I thought that it would be a good time to reproduce the article online (I don’t think the paper is in circulation under that name any more; it may have become Stourbridge News). We kept a few cuttings, but even if we had preserved them in mint condition, the newspaper medium meant that photographic reproduction was limited in quality. Fortunately, Google came to the rescue (again) and 30 years after the interview I was able to locate Phil, who is still in the photography business with The Silver Image. What’s more he was able to send me a pretty good scan (a larger version of the one online). So the complete article is available to view.
Here I’d just like to highlight a few things my mother said.
It’s really quite a typical piece – finding the mundane and profound in the everyday and the present moment. You get a taste of something unusual in the first two paragraphs, though it’s definitely more mundane in flavour!
With an impressive Oriental family history spanning several centuries and an unusual childhood spent in Thailand, there’s nothing Fuengsin likes better than to disappear to the depths of her kitchen and cook … spotted dick steamed pudding!

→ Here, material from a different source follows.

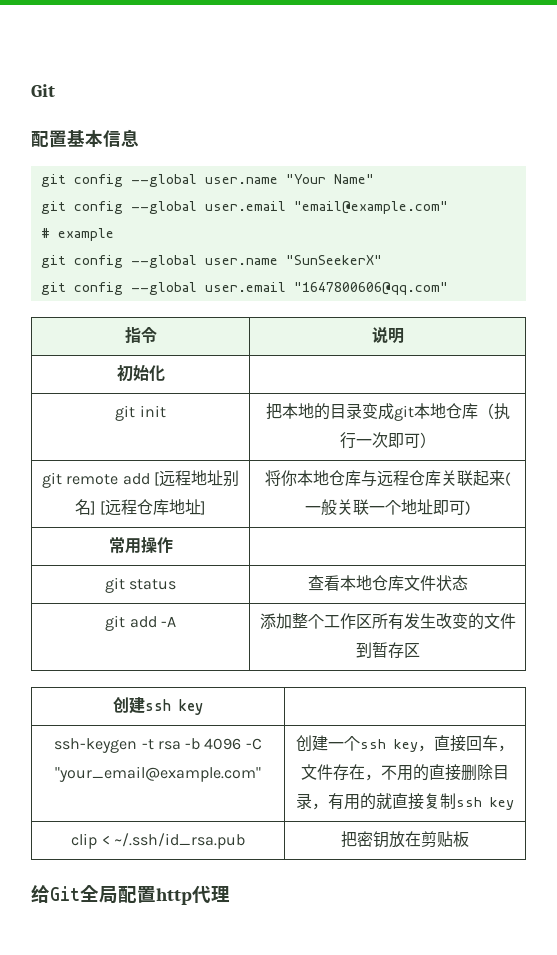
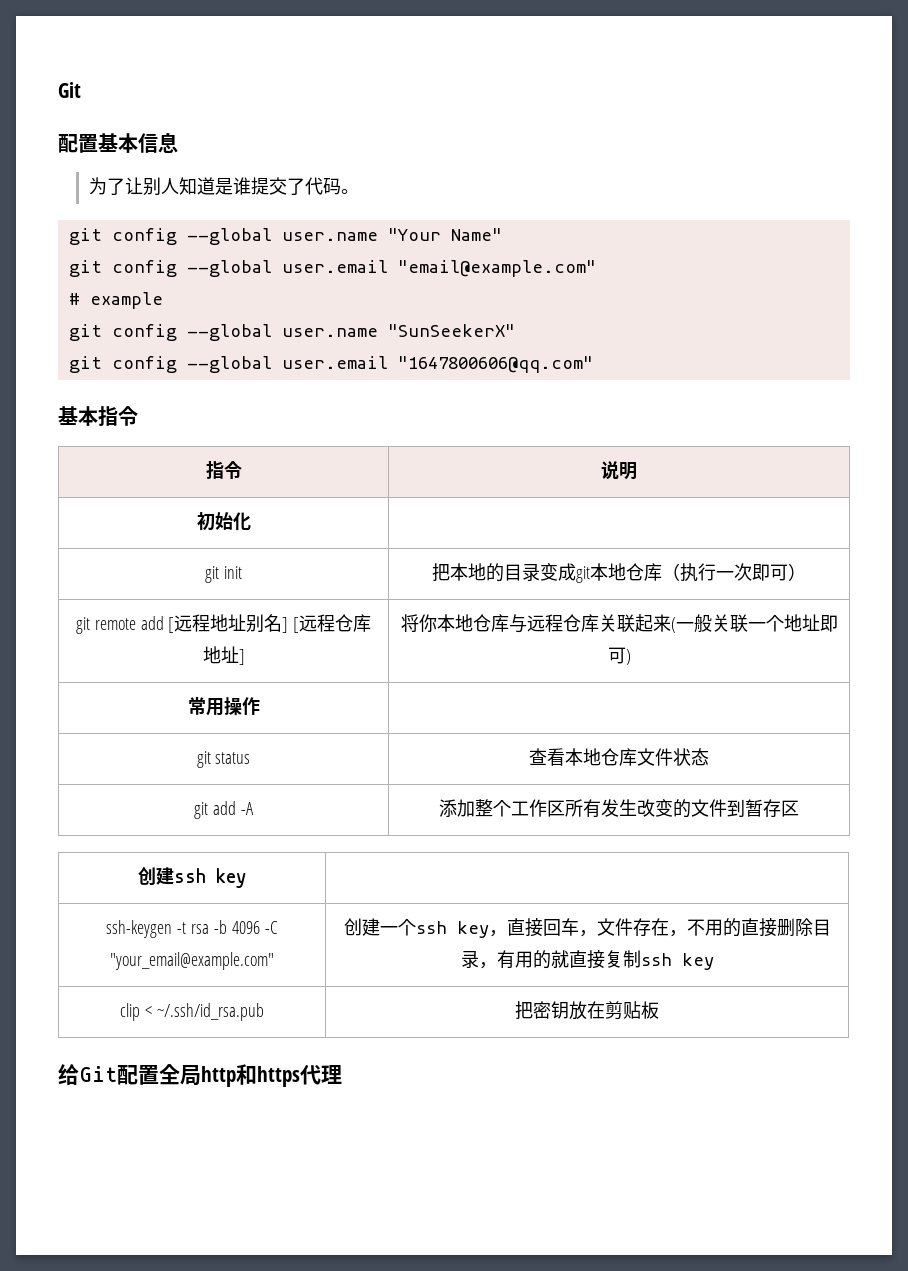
(139, 138) none -> [88,177,359,196] // 为了让别人知道是谁提交了代码。
(448, 288) none -> [58,406,138,426] // 基本指令
[80,885,192,905] 全局配置http -> [117,1064,300,1087] 配置全局http和https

Mrs. Fuengsin Trafford, who lives in West Hagley, came to England 17 years ago, in her mid-twenties, from her home town near Bangkok. She studied at London University – and soon found she had a weakness for English food.
The kitchen wasn’t always frequented with such endeavour. One of my mother’s childhood friends said that the two of them used to play cooking. I asked whether that was because in reality they didn’t do any cooking and she nodded and grinned! In fact my father taught her some of the basics English cookery – there was little indication that she could later produce a cookery book! And as for her regard of the culinary offerings of this new land, the initial response was typically to bring out a tin of red chilli powder … at breakfast!
There’s a brief summary of how she came to the UK as a student, met my father, married, and settled in the UK. When she left Thailand in the early to mid 60s, Thonburi, where she grew up, was still separate from Bangkok on the other side of the Chao Phraya river and certainly was not so developed. We spent our first family holiday there in 1972, and there was a lot of change already by that time, but looking at photos from that period still shows many areas of fruit cultivation. Fuengsin did not return next to Thailand until after the interview, so she probably had nostalgic recollections in mind when she recalled:
“By that time my father had died, but my mother and Anthony got on remarkably well – the pace of life is so different out there, it’s hard for anyone from the Western world to understand it immediately.”
“The pace of life in Thailand is much slower than here in England – there just isn’t much stress, or traffic come to think of it!”
Our next family trip was in 1988 and I think we all found the new Bangkok somewhat overwhelming.
The article then moves on to discuss my mother’s Buddhist outlook, which is clearly the theme of the photograph, which shows her in a quite serious pose seated underneath three Buddha rupas. Fuengsin’s characteristic directness is clearly recorded:
“Buddhism is something that has to be achieved by the individual – but once you have reached that point you will have enlightenment.
“It isn’t a Sundays-only type of religion, and I know it’s hard for people who know nothing of Buddhism to even to begin to understand what it’s all about, but basically, no one can tell you how to practise Buddhism, it’s something the individual must learn for him or herself.
“It has to come from inside a person, and it is a very personal thing – no one can help you with it, and you can only practise Buddhism though life itself.
“It is closely linked with meditation and when you meditate you look at a figure of a Buddha and bow – that way you are aiming to suppress your ego, and get rid of any pride. Once you are rid of that you are at one with the universe.”
She had a very practical approach to Dhamma and these teachings are really core to the article, including the value of service. It’s mentioned that Fuengsin taught English to Asian immigrants – I recall she said these were elderly Pakistani ladies and that she was a member of a volunteer group (she didn’t even get her bus fare paid). I’m sure my mother would have had a quip about ‘Big Society’!
The article concludes by switching back to food and more steamed puddings. I think my father and I must accept some responsibility for this – we created quite a demand for puddings and cakes!